Thanks for the reply Heather:

I’ve deliberately abstracted away from community batteries to look at virtual storage in isolation. If we wanted, we could imagine another participant - a community group perhaps - that owns a community battery and earns wholesale market revenue, FCAS revenue, network export rebate revenue and possibly network support revenue. The latter two represent (or ideally represent) the benefits that the battery is creating for the system, and suggesting that these flow to the battery owner is consistent with the idea that the ‘agent of change’ benefits. As you note, community batteries struggle to provide a financial return to the asset owner even when all of these revenue streams are captured, let alone if that value is shared with local households.

If virtual storage is a way to generate additional revenue for the battery, then it’s worth noting that additional revenue is not guaranteed. If the same virtual storage offering is provided to Nick’s house except both the load and solar generation are doubled, then Nick’s bill goes down and the virtual storage provider (retailer/network/community group) does so at a loss.

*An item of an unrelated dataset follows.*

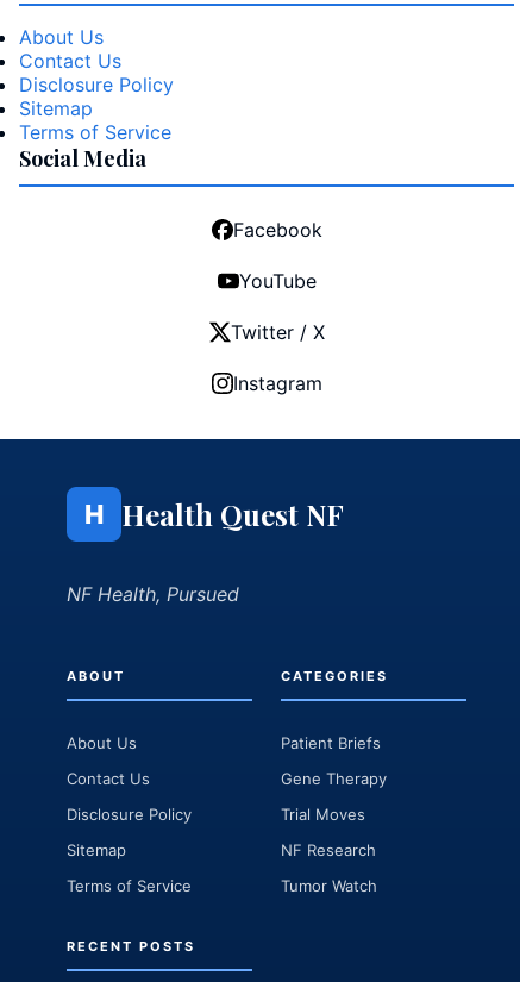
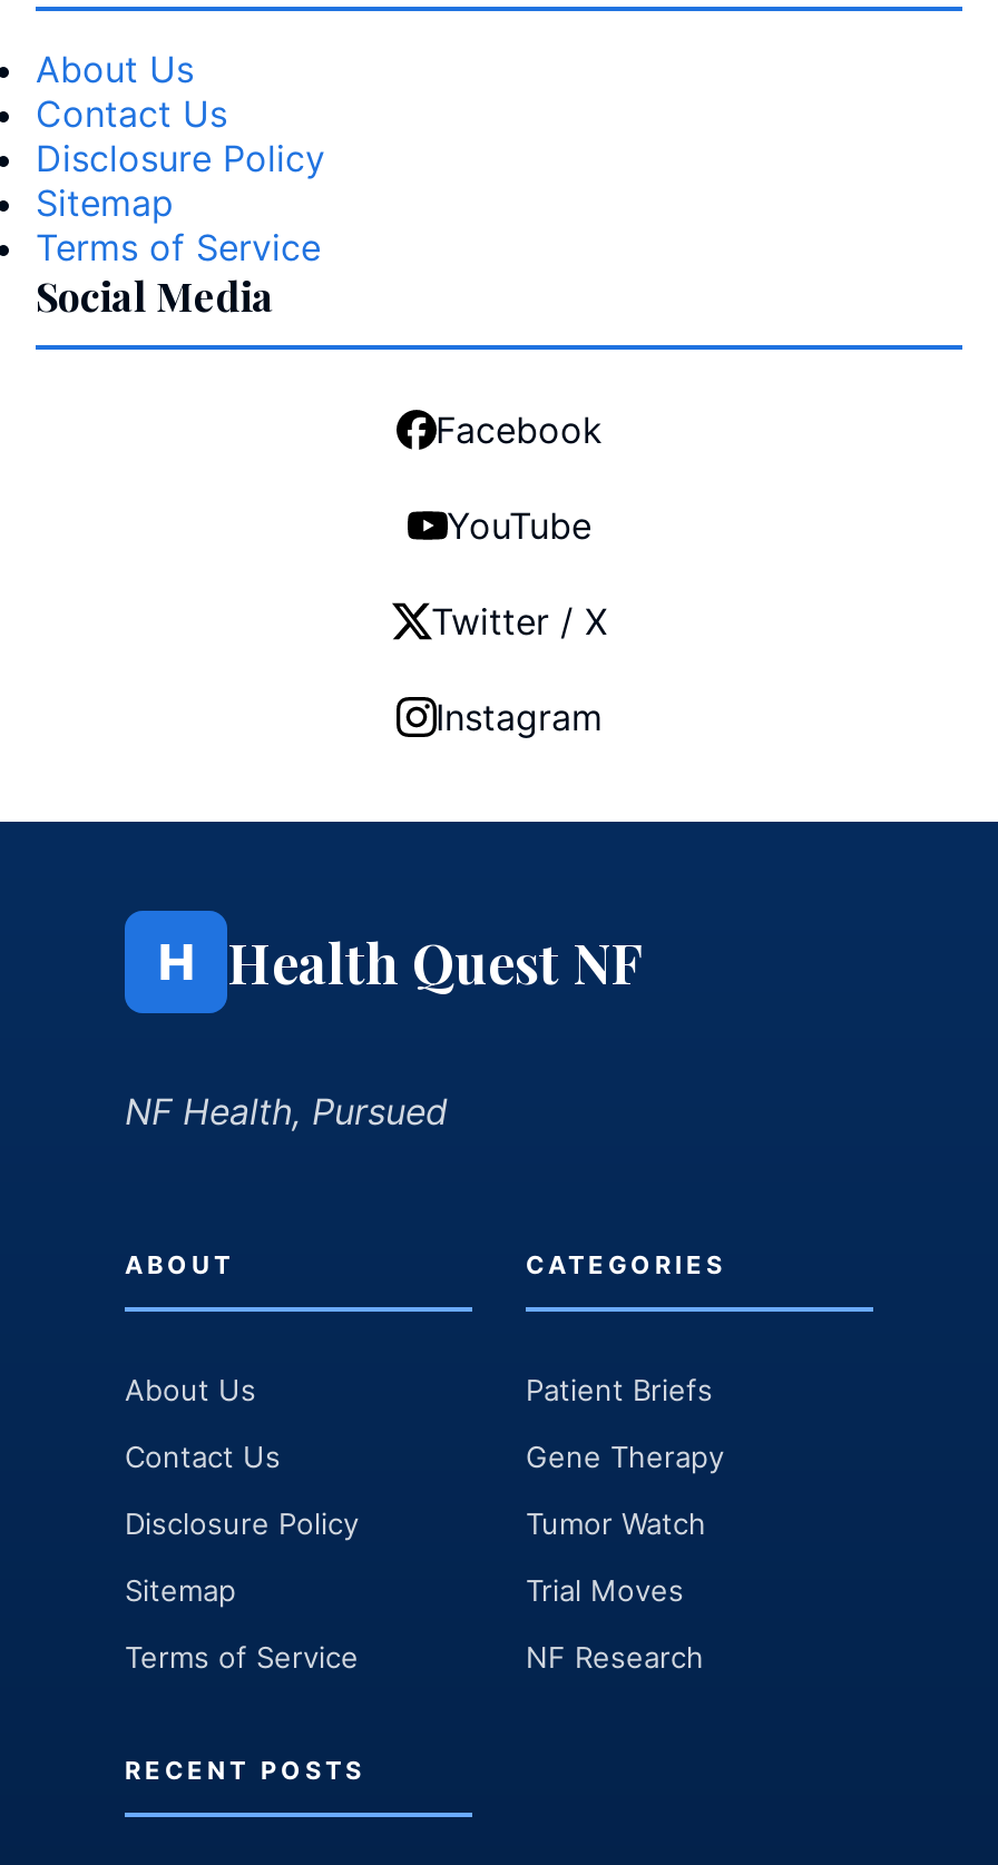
moved [281,804,376,859] -> [526,1571,704,1674]: Trial Moves | NF Research
moved [281,876,377,895] -> [526,1504,706,1540]: Tumor Watch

If the subscription rate is the same for different households, then it stands to reason that virtual storage transfers money to customers with large solar systems and large evening loads, from either the virtual storage provider or other subscribers. A community group could conceivably find themselves with a subscriber base that adds another expense to its already marginal project.

Community batteries can allow us to use our local solar resources and our network capacity more efficiently and force fossils to leave town sooner. Virtual storage is a financial overlay onto this physical system that moves value around but doesn’t create it.

I think I understand your point but I keep getting tangled between the bit that does create value and the bit that doesn’t.

Presumably the physical asset, any behavioral change from the household and any coordination between battery operation and the household are elements that could produce value.

Part of the question is whether the household should be offered any value from the battery, after all they provide the surplus solar and they provide the regular peak usage.

There’s so often a gap between the production of value and the capture of value - how do we untangle that?